-- Task to carry out --
Write out all the entries below without any change.

-- Input for this task --

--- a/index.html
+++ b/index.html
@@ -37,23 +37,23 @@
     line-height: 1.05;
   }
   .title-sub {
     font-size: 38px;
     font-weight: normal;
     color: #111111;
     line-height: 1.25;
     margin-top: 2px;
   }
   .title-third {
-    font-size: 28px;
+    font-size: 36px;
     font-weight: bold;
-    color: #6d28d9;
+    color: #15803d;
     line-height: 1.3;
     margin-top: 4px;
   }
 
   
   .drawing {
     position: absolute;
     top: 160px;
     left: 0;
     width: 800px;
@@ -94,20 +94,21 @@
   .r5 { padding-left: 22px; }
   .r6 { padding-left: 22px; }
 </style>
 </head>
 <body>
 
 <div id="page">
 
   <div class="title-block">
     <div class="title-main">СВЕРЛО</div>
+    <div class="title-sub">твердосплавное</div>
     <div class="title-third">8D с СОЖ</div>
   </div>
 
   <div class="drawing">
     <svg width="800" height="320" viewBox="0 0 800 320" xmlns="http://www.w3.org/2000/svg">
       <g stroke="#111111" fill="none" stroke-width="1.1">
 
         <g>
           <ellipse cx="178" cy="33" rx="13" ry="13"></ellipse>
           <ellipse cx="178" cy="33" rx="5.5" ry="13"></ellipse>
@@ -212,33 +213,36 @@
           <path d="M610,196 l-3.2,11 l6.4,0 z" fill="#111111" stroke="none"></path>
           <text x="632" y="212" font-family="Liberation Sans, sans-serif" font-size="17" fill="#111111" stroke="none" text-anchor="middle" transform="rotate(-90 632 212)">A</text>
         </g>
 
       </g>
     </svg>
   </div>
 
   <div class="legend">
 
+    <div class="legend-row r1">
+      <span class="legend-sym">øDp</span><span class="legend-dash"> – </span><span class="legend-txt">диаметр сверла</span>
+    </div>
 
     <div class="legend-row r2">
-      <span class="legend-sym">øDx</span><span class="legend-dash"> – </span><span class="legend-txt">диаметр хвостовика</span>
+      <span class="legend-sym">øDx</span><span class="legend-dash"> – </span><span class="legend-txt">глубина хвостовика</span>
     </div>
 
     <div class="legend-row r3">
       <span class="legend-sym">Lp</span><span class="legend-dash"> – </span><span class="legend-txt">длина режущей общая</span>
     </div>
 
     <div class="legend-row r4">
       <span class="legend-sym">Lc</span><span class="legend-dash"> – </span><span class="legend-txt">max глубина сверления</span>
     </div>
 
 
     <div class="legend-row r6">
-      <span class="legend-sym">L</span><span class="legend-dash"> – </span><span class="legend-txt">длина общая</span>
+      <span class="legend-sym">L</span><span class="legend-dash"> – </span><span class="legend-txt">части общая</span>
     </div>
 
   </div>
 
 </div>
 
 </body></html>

-- Exercise answer --
--- a/index.html
+++ b/index.html
@@ -37,23 +37,23 @@
     line-height: 1.05;
   }
   .title-sub {
     font-size: 38px;
     font-weight: normal;
     color: #111111;
     line-height: 1.25;
     margin-top: 2px;
   }
   .title-third {
-    font-size: 28px;
+    font-size: 36px;
     font-weight: bold;
-    color: #6d28d9;
+    color: #15803d;
     line-height: 1.3;
     margin-top: 4px;
   }
 
   
   .drawing {
     position: absolute;
     top: 160px;
     left: 0;
     width: 800px;
@@ -94,20 +94,21 @@
   .r5 { padding-left: 22px; }
   .r6 { padding-left: 22px; }
 </style>
 </head>
 <body>
 
 <div id="page">
 
   <div class="title-block">
     <div class="title-main">СВЕРЛО</div>
+    <div class="title-sub">твердосплавное</div>
     <div class="title-third">8D с СОЖ</div>
   </div>
 
   <div class="drawing">
     <svg width="800" height="320" viewBox="0 0 800 320" xmlns="http://www.w3.org/2000/svg">
       <g stroke="#111111" fill="none" stroke-width="1.1">
 
         <g>
           <ellipse cx="178" cy="33" rx="13" ry="13"></ellipse>
           <ellipse cx="178" cy="33" rx="5.5" ry="13"></ellipse>
@@ -212,33 +213,36 @@
           <path d="M610,196 l-3.2,11 l6.4,0 z" fill="#111111" stroke="none"></path>
           <text x="632" y="212" font-family="Liberation Sans, sans-serif" font-size="17" fill="#111111" stroke="none" text-anchor="middle" transform="rotate(-90 632 212)">A</text>
         </g>
 
       </g>
     </svg>
   </div>
 
   <div class="legend">
 
+    <div class="legend-row r1">
+      <span class="legend-sym">øDp</span><span class="legend-dash"> – </span><span class="legend-txt">диаметр сверла</span>
+    </div>
 
     <div class="legend-row r2">
-      <span class="legend-sym">øDx</span><span class="legend-dash"> – </span><span class="legend-txt">диаметр хвостовика</span>
+      <span class="legend-sym">øDx</span><span class="legend-dash"> – </span><span class="legend-txt">глубина хвостовика</span>
     </div>
 
     <div class="legend-row r3">
       <span class="legend-sym">Lp</span><span class="legend-dash"> – </span><span class="legend-txt">длина режущей общая</span>
     </div>
 
     <div class="legend-row r4">
       <span class="legend-sym">Lc</span><span class="legend-dash"> – </span><span class="legend-txt">max глубина сверления</span>
     </div>
 
 
     <div class="legend-row r6">
-      <span class="legend-sym">L</span><span class="legend-dash"> – </span><span class="legend-txt">длина общая</span>
+      <span class="legend-sym">L</span><span class="legend-dash"> – </span><span class="legend-txt">части общая</span>
     </div>
 
   </div>
 
 </div>
 
 </body></html>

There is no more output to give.